# R32 Diesel??



## jedi-knight83 (Mar 19, 2004)

CLICK HERE

Is this for real. i have never seenanything of a current R32 diesel. Does anyone know the power / performance etc

thanks


----------



## coupe-sport (May 7, 2002)

its been discussed on the mk4 forum. Although as its down at the mo i cant find the link :roll:


----------



## shao_khan (May 7, 2002)

yeah - its being discussed on Tyresmoke also - personnaly dont think its right.


----------



## bmx (May 25, 2003)

theres one for sale on the autotrader 205bhp r32 deisel


----------



## coupe-sport (May 7, 2002)

Do you believe everything you read in the ads in Autotrader ?


----------



## bmx (May 25, 2003)

why is it bullsht


----------



## coupe-sport (May 7, 2002)

Cause its probably a 1.9Tdi with the R32 bodykit and wheels


----------



## Silversea (Jun 18, 2002)

coupe-sport said:


> Cause its probably a 1.9Tdi with the R32 bodykit and wheels


I was talking to a friend at the weekend about his replacement Golf, he said that he had looked at this Golf before he bought his current car.
According to him it was a factory order.... (4Motion / Haldex, twin exit exhaust, Konig trim etc etc...).


----------



## coupe-sport (May 7, 2002)

I could see it being a dealer special , but for that spec - can't see VW doing that for just 5 cars. No mention in press etc etc.

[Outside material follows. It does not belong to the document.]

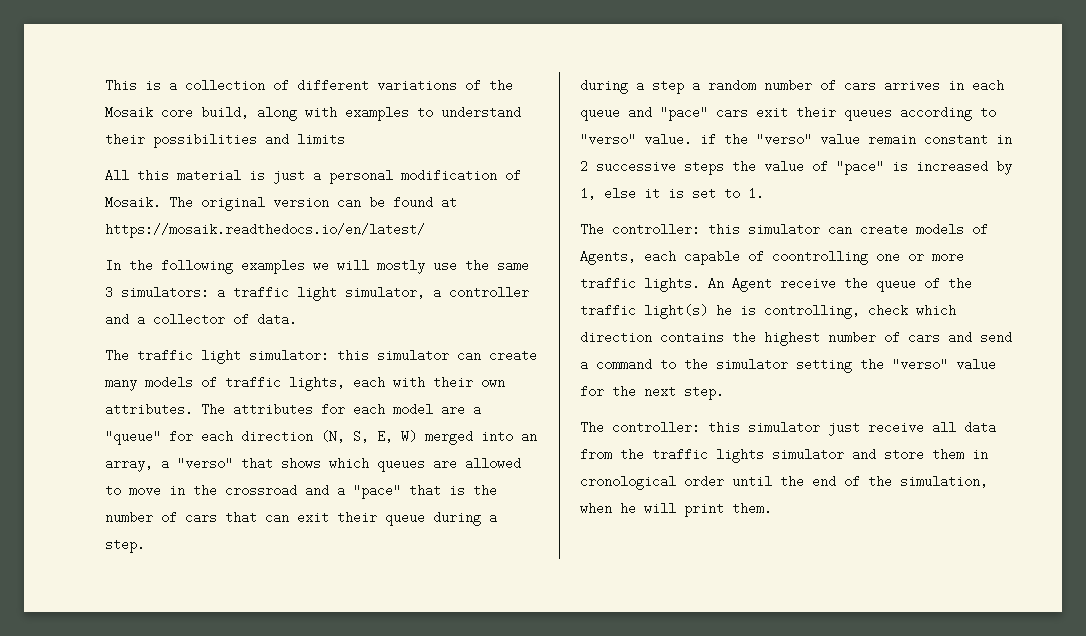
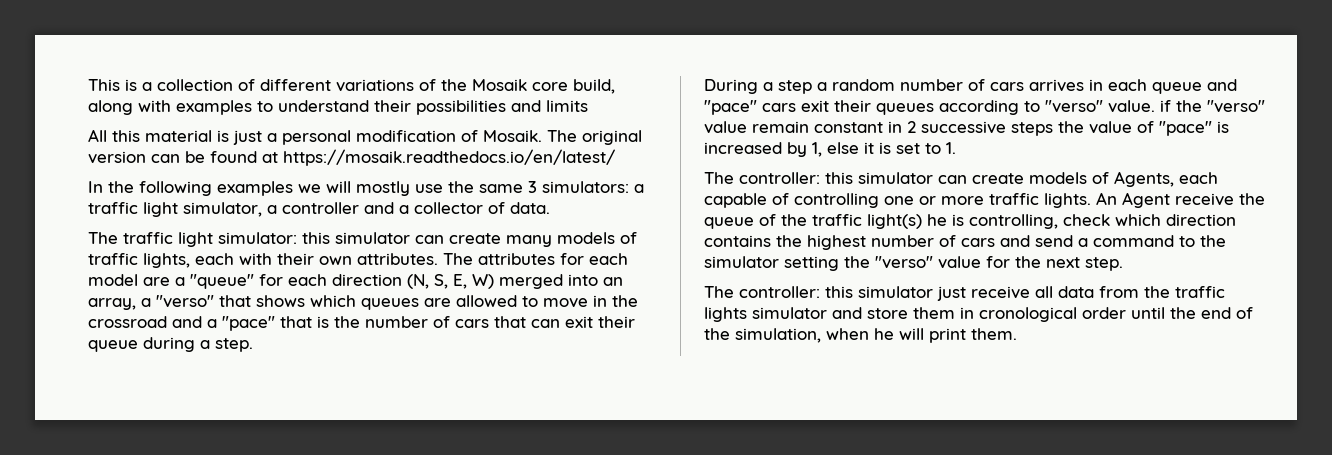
[580,79,628,94] during -> [704,79,758,94] During
[772,250,868,265] coontrolling -> [794,193,879,208] controlling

Think its a great idea (the 150 really needs the 4mo system) but i'd like to see it in the flesh before believing it


----------



## Silversea (Jun 18, 2002)

James thats what I thought........

He thought that the guy was at it, he had a look under the rear and true enough.....a Haldex and twin pipes that both worked :lol: 
Don't know if it's sold or not but it was local, if it is still for sale I'll go for a look and report back. :roll:


----------



## coupe-sport (May 7, 2002)

Would be very interested


----------